- [What you need to do] From the entries below, count the lines holding the word "shipping" and give nothing but the number.

*** Extracted records ***

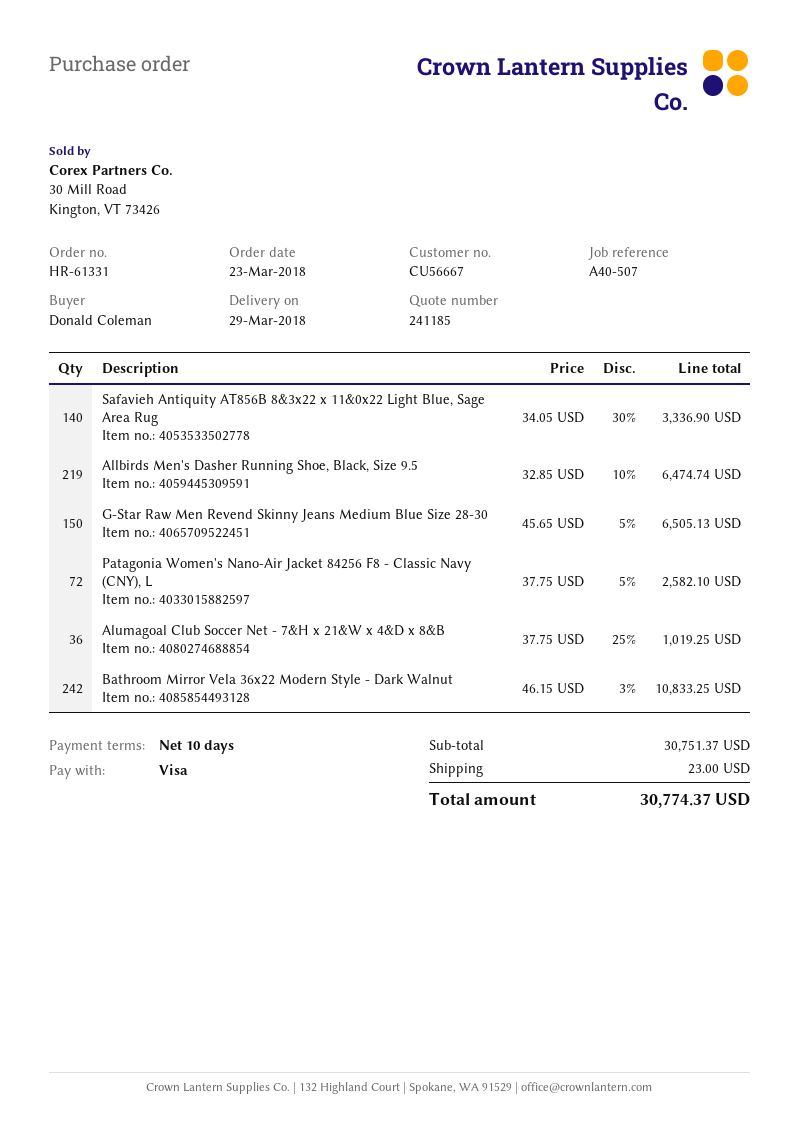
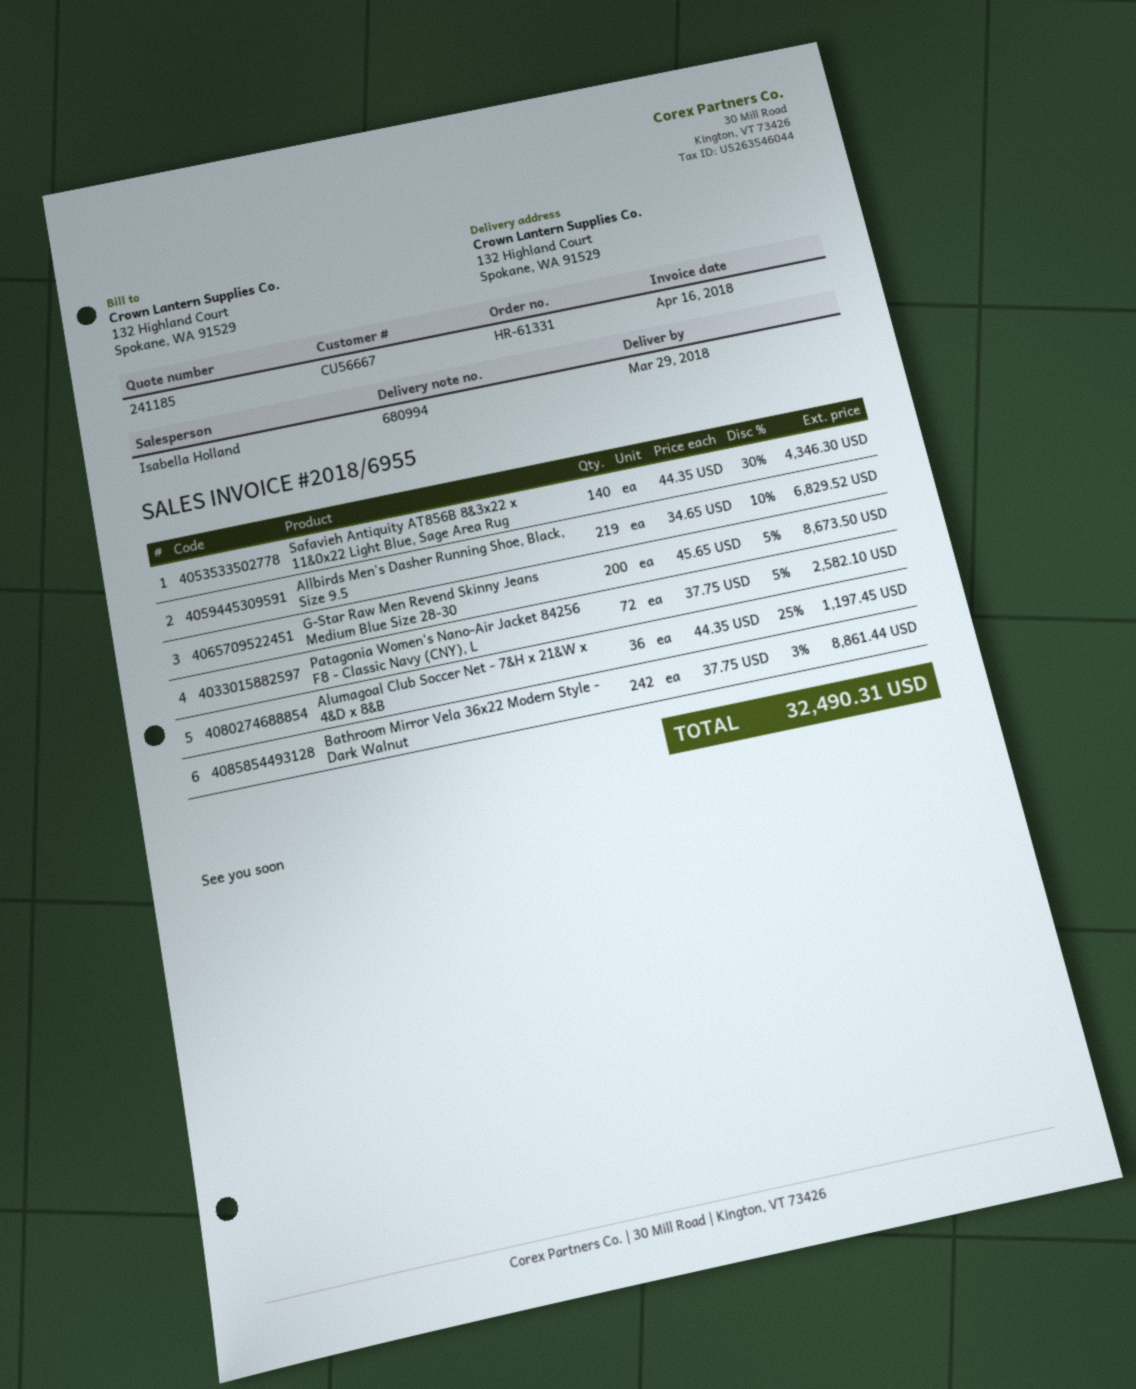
Safavieh Antiquity AT856B 8&3x22 x 11&0x22 Light Blue, Sage Area Rug: 140 x 34.05 - 30% = 3336.90 -> 140 x 44.35 - 30% = 4346.30
Allbirds Men's Dasher Running Shoe, Black, Size 9.5: 219 x 32.85 - 10% = 6474.74 -> 219 x 34.65 - 10% = 6829.52
G-Star Raw Men Revend Skinny Jeans Medium Blue Size 28-30: 150 x 45.65 - 5% = 6505.13 -> 200 x 45.65 - 5% = 8673.50
Alumagoal Club Soccer Net - 7&H x 21&W x 4&D x 8&B: 36 x 37.75 - 25% = 1019.25 -> 36 x 44.35 - 25% = 1197.45
Bathroom Mirror Vela 36x22 Modern Style - Dark Walnut: 242 x 46.15 - 3% = 10833.25 -> 242 x 37.75 - 3% = 8861.44
shipping: 23.00 -> none
total: 30774.37 -> 32490.31

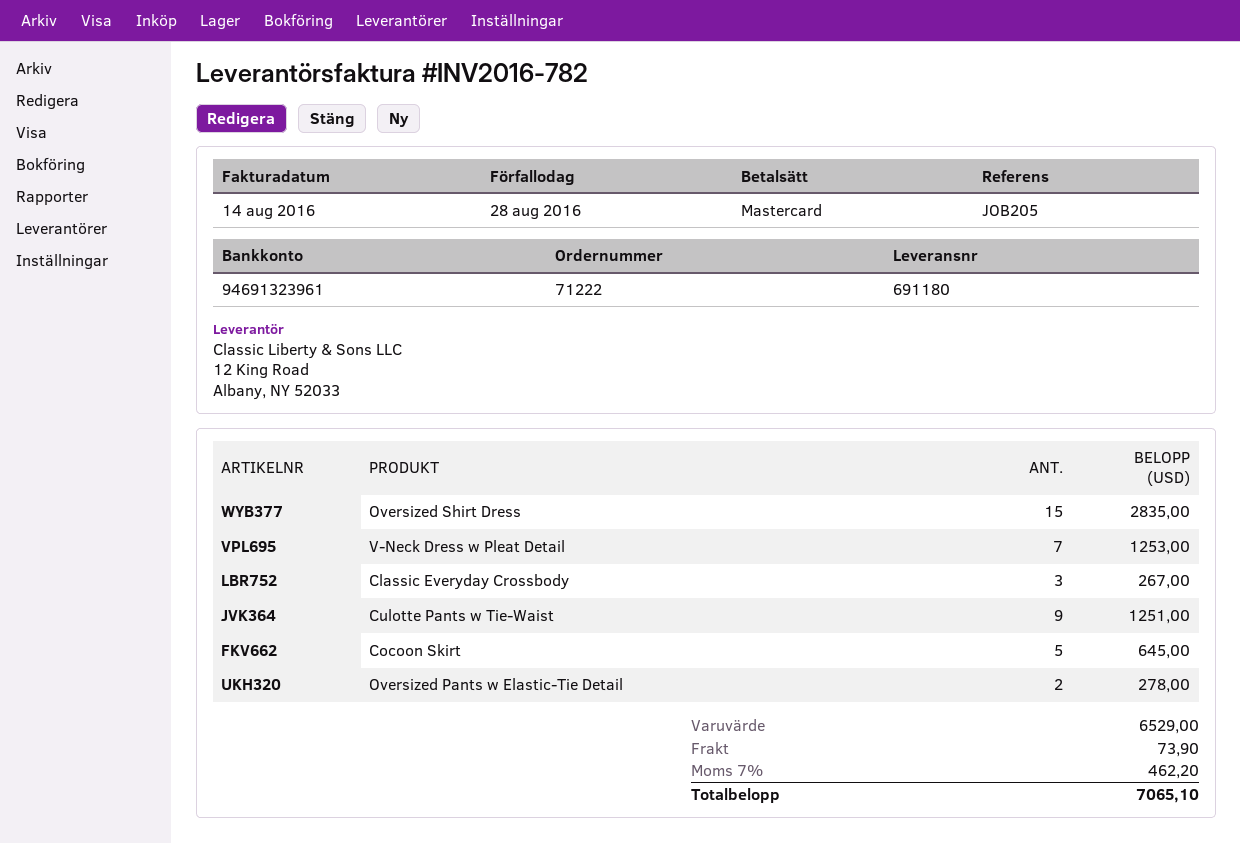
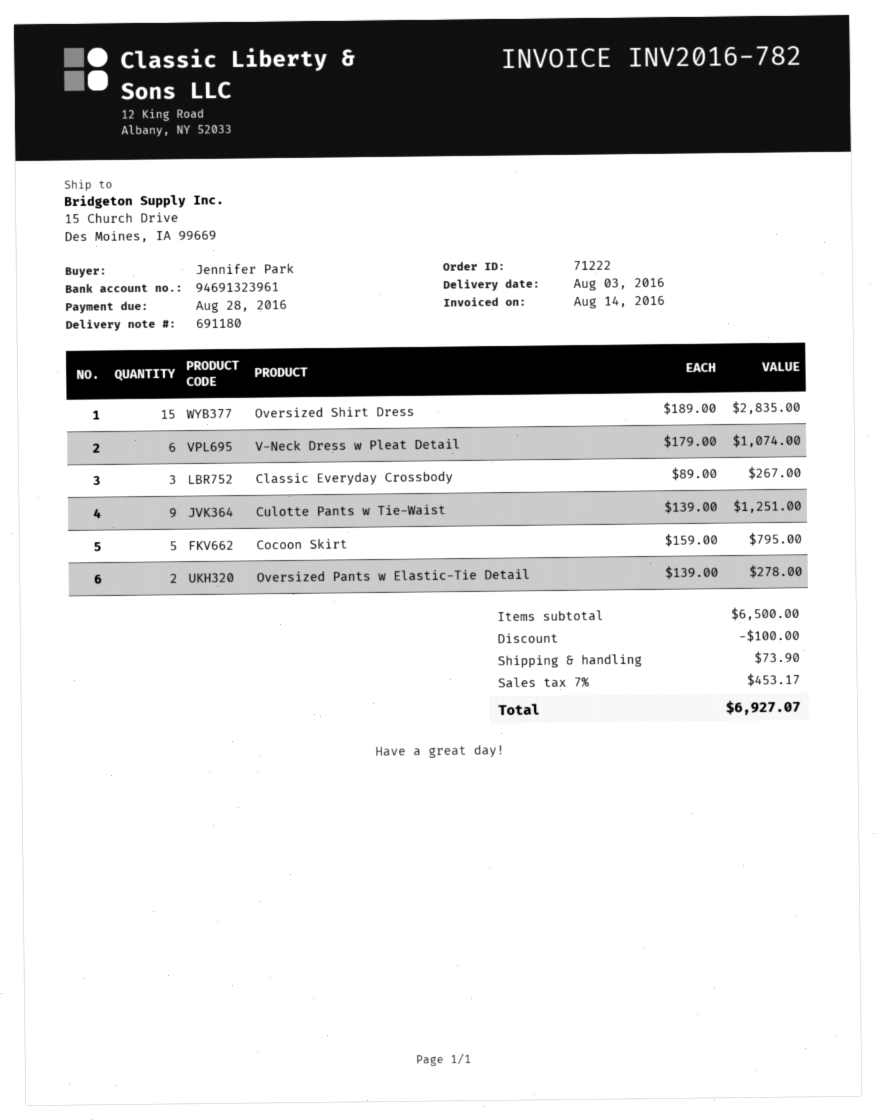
V-Neck Dress w Pleat Detail: 7 for 1253.00 -> 6 for 1074.00
Cocoon Skirt: 5 for 645.00 -> 5 for 795.00
subtotal: 6529.00 -> 6500.00
discount: none -> 100.00
tax: 7% = 462.20 -> 7% = 453.17
total: 7065.10 -> 6927.07

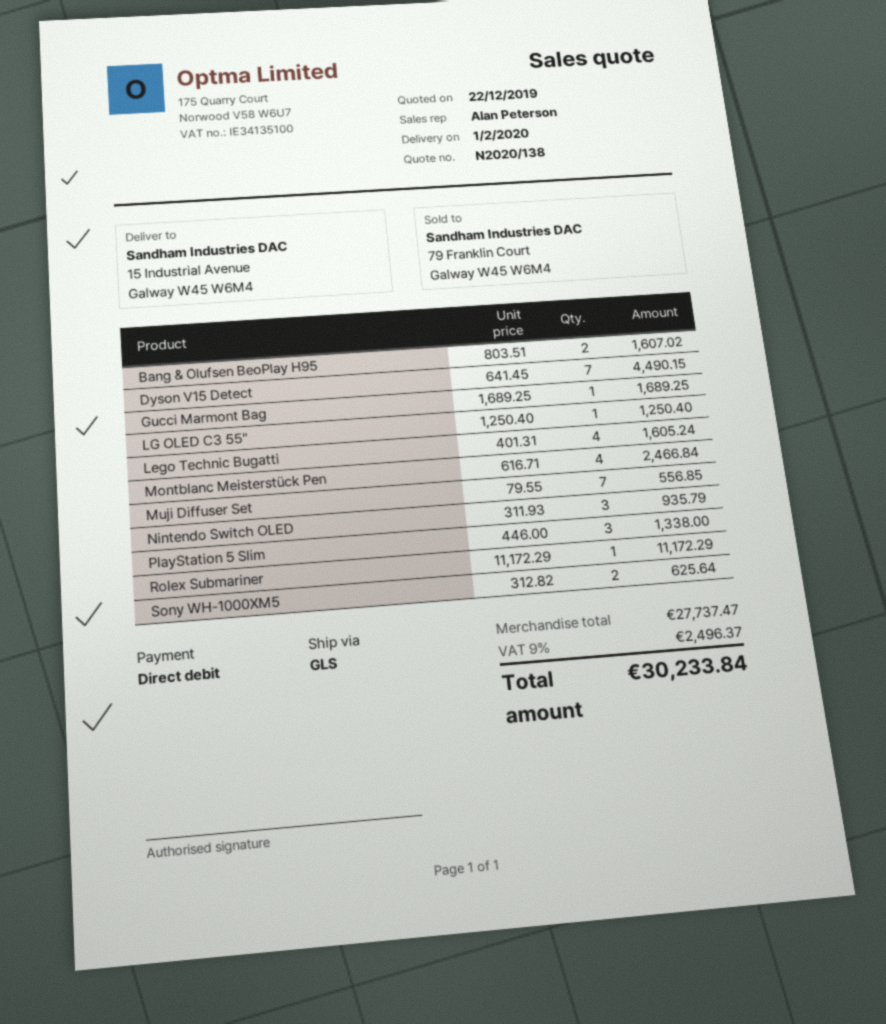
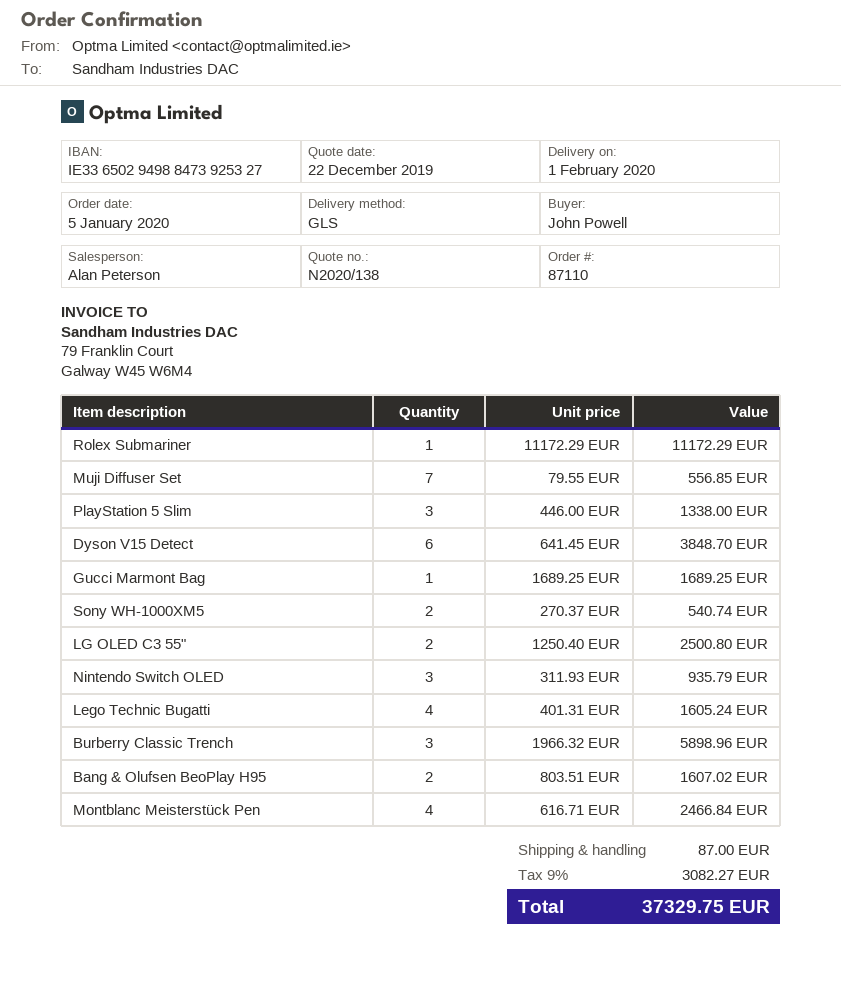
Dyson V15 Detect: 7 x 641.45 = 4490.15 -> 6 x 641.45 = 3848.70
LG OLED C3 55": 1 x 1250.40 = 1250.40 -> 2 x 1250.40 = 2500.80
Sony WH-1000XM5: 2 x 312.82 = 625.64 -> 2 x 270.37 = 540.74
Burberry Classic Trench: none -> 3 x 1966.32 = 5898.96
shipping: none -> 87.00
tax: 9% = 2496.37 -> 9% = 3082.27
total: 30233.84 -> 37329.75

*** End of Extracted records ***

- [Task solution] 2